- _WHAT THE TASK ASKS_
The full set of lines below has to be duplicated exactly, with no picture kept.

- _SUPPLIED INFORMATION_

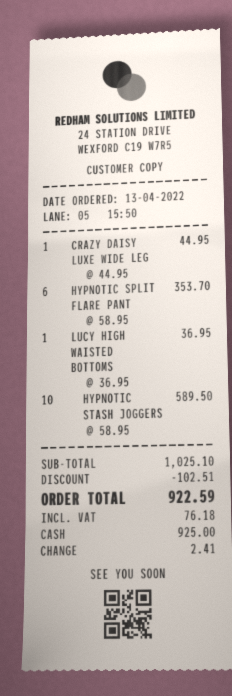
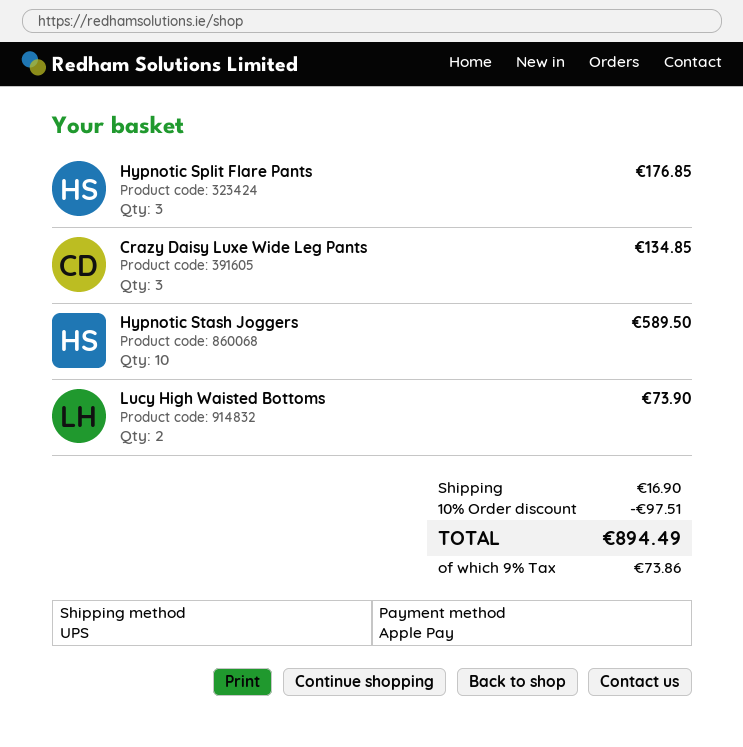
payment method: cash -> Apple Pay
CRAZY DAISY LUXE WIDE LEG: 1 for 44.95 -> 3 for 134.85
HYPNOTIC SPLIT FLARE PANT: 6 for 353.70 -> 3 for 176.85
LUCY HIGH WAISTED BOTTOMS: 1 for 36.95 -> 2 for 73.90
discount: 102.51 -> 97.51
shipping: none -> 16.90
tax: 76.18 -> 73.86
total: 922.59 -> 894.49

- _SOLUTION TO THIS PROBLEM_
payment method: cash -> Apple Pay
CRAZY DAISY LUXE WIDE LEG: 1 for 44.95 -> 3 for 134.85
HYPNOTIC SPLIT FLARE PANT: 6 for 353.70 -> 3 for 176.85
LUCY HIGH WAISTED BOTTOMS: 1 for 36.95 -> 2 for 73.90
discount: 102.51 -> 97.51
shipping: none -> 16.90
tax: 76.18 -> 73.86
total: 922.59 -> 894.49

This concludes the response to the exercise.